Keywords: acne, corticosteroid, dermatitis, dermatology, halobetasol, psoriasis, retinoid, tazarotene, topical, vehicle, Duobrii, Arazlo, Bryhali


Introduction

Topical therapies are often the first line of treatment for common skin diseases such as atopic dermatitis (AD), acne vulgaris (AV), and psoriasis (PsO).1 Prescribing effective therapy is crucial for optimal treatment outcomes.2 However, the composition of topical treatments is complex and should be taken into consideration when choosing a topical treatment in terms of both “formulation” and “drug delivery system” wherein the formulation includes the active drug and vehicle while the delivery system refers to technologies affecting the therapeutic action of the drug (including potency, stability, dispersion, and penetration). Both formulation and delivery system should be considered for each patient on the basis of the potency of the active molecule, patient preference, skin type, skin condition, and affected site.3 Several recent reviews have discussed topical vehicles, ingredients, and their effects on the skin,4-10 however, there is a gap in reviewing advanced delivery systems currently in clinical use. This paper provides an up-to-date review of advances in topical delivery systems with a focus on those in clinical use for the treatment of AD, AV, and PsO.

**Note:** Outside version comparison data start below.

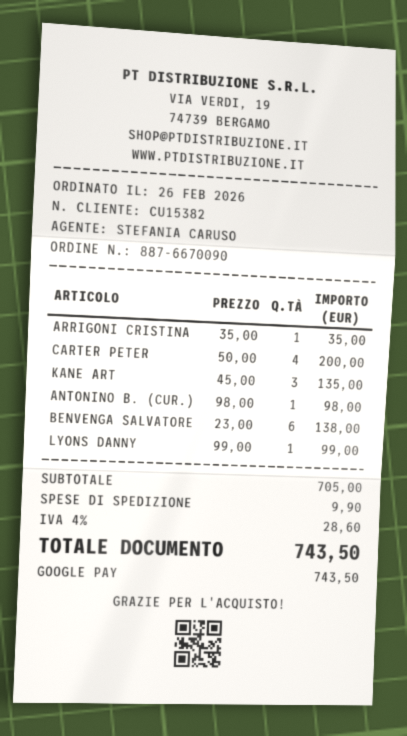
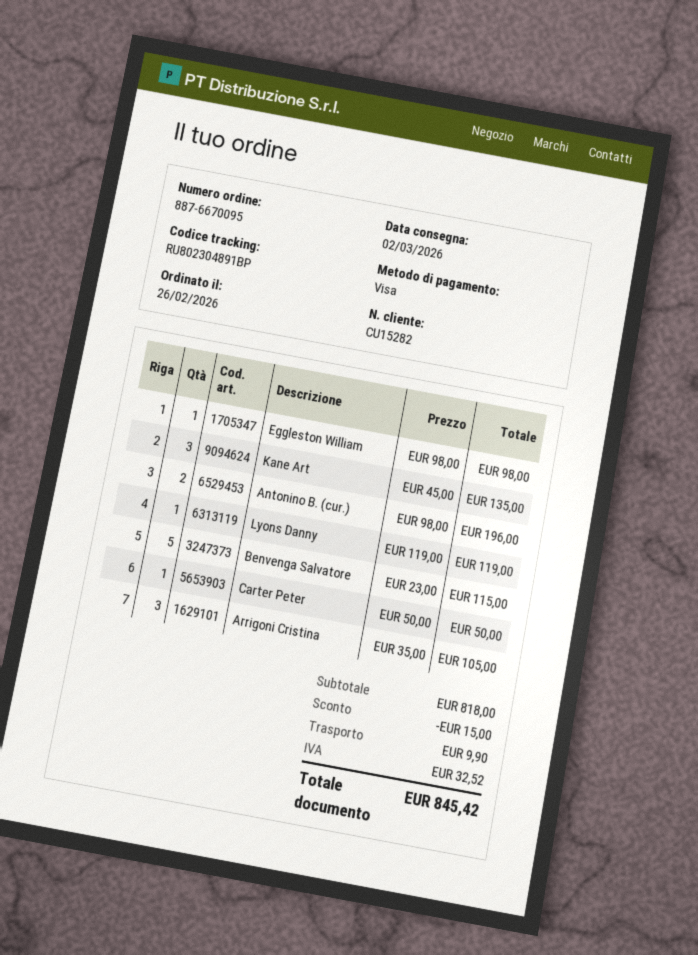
order number: 887-6670090 -> 887-6670095
customer number: CU15382 -> CU15282
payment method: Google Pay -> Visa
ARRIGONI CRISTINA: 1 x 35.00 = 35.00 -> 3 x 35.00 = 105.00
CARTER PETER: 4 x 50.00 = 200.00 -> 1 x 50.00 = 50.00
ANTONINO B. (CUR.): 1 x 98.00 = 98.00 -> 2 x 98.00 = 196.00
BENVENGA SALVATORE: 6 x 23.00 = 138.00 -> 5 x 23.00 = 115.00
LYONS DANNY: 1 x 99.00 = 99.00 -> 1 x 119.00 = 119.00
Eggleston William: none -> 1 x 98.00 = 98.00
subtotal: 705.00 -> 818.00
discount: none -> 15.00
tax: 28.60 -> 32.52
total: 743.50 -> 845.42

Atopic Dermatitis, Acne Vulgaris and Psoriasis

Skin conditions are a common cause of disease globally,11 with AD, AV, and PsO amongst those with the highest disease burden on patients12. These conditions disrupt the normal skin function,13 trigger abnormal inflammatory responses, alter skin microbiome, and increase susceptibility to irritants/allergens.5-7 AD is a chronic, relapsing disease, presenting as inflamed skin with intense itching.14,15 AV is due to inflammation of the sebaceous follicles, resulting in increased sebum production and a favorable environment for bacterial growth.16 PsO is a chronic disease that presents with characteristic scaling, redness, and thickening of the skin. All of these skin diseases can have important detrimental effects on short and long-term psychosocial and physical health, with substantial morbidity and reduced quality of life.15,17,18 As such, early treatment with the most efficacious therapies available is critical.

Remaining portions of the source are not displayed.